Nous sommes tous les deux dans l'embrasure étroite de la porte, nos corps se touchent. Il sait l'effet que sa présence me fait et reste volontairement proche de moi pour me faire comprendre que c'est lui qui a le dessus. Son regard est lourd de menace. Bizarrement, je ne perçois pas une menace dangereuse pour ma vie, mais plutôt pour ce qui pourrait se passer. Il m'adresse un clin d'œil qui pourrait me faire perdre pied. Il n'a rien de ceux de Mike, les siens m'enivrent, me feraient dire oui à toutes ses demandes. Ses doigts effleurent les miens et il disparaît derrière la porte de secours.
Je ne peux m'empêcher de ressentir une certaine nostalgie. Leur contact a été bref mais rempli d'une sincérité pesante. Je m'enferme dans le bureau et nettoie le sang qui a maculé le sol blanc. Plongée dans mes pensées, je revois en boucle son contact, son corps, ses yeux qui vont me hanter. Je sursaute quand Anthony fait son entrée.
-Merci, Erynn, me dit-il avec un sourire crispé. Je te revaudrai ça.
-J'y compte bien, dis-je avec une pointe d'amertume.
Je passe devant lui et m'apprête à sortir du bureau avant qu'il ne me stoppe en agrippant mon poignet plus délicatement. Cette fois-ci, son contact me dérange. J'aimerais que ce soit une autre main qui me retienne de partir.

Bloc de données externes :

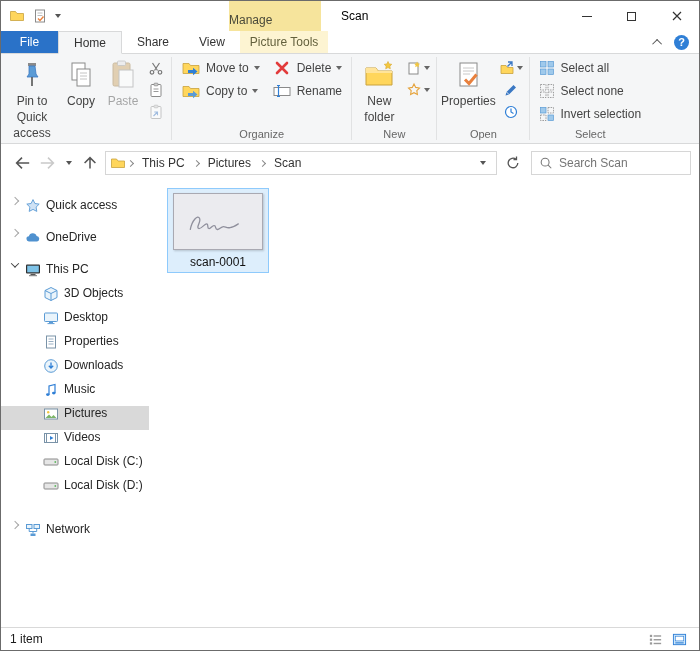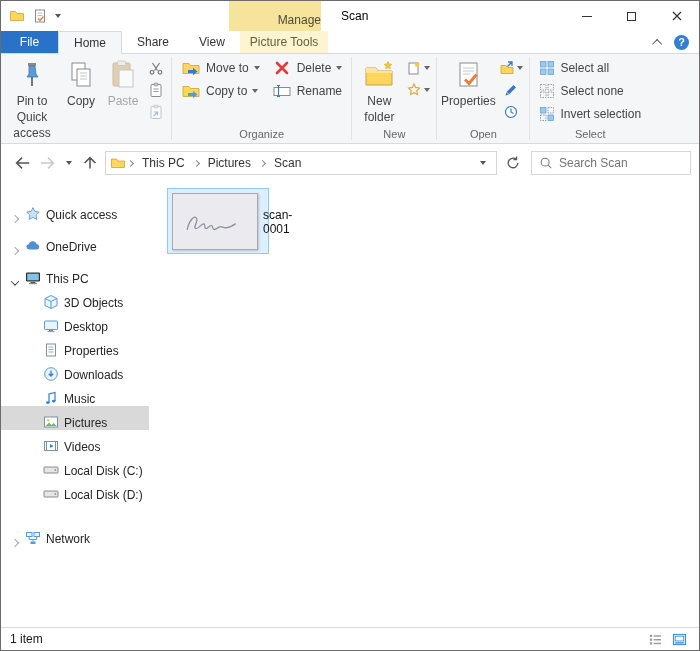"Manage" .manage-tab { justify-content: flex-end -> flex-start }
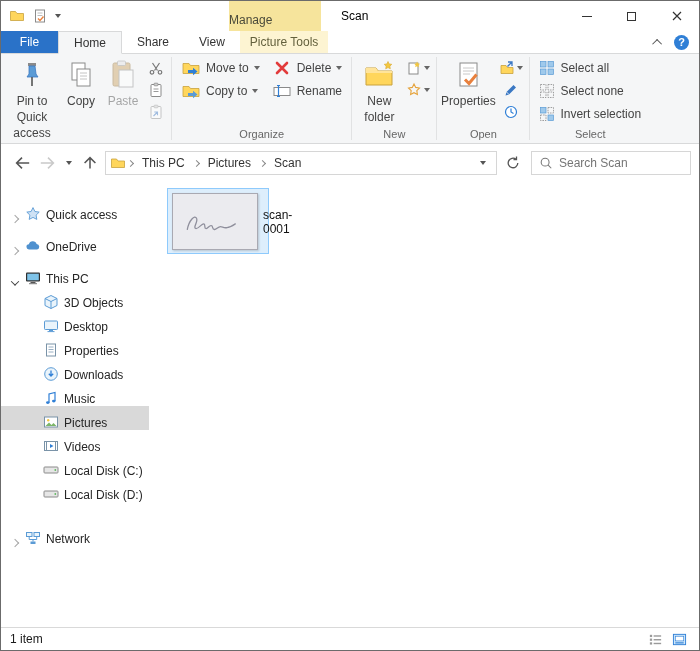"Quick access" .nav-row { align-items: flex-end -> flex-start }
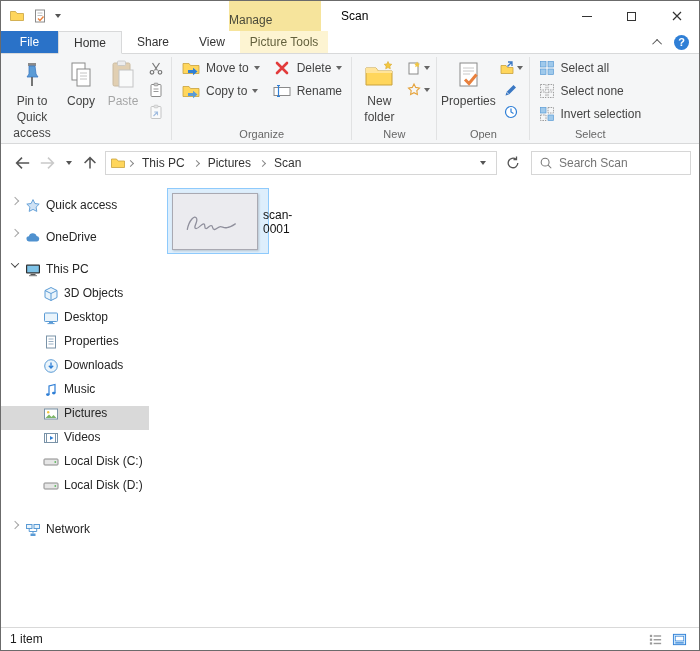"scan-0001" .file-tile { flex-direction: row -> column }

-La garde est finie, Erynn, tu peux rentrer chez toi.
Je n'ai même pas vu le temps passer. Ces 72 heures ont été lourdes en émotions, passant rapidement du plaisir à la fierté, et pour finir à la peur, mélangée au désir de cet homme dangereusement attirant. Je prends rapidement une douche dans les vestiaires, enfile une tenue confortable et récupère mes affaires.
Le soleil brûlant de cette fin d'après-midi me redonne le sourire. Il ne me faut pas moins de cinq minutes avant d'arriver chez moi. J'ai réussi à trouver ce logement tout proche, une véritable aubaine pour quelqu'un d'aussi passionné que moi. Le sommeil ne tarde pas à s'emparer de mon corps quand je fond sous ma couette. Son visage apparaît une dernière fois avant que les bras de Morphée ne m'attrapent.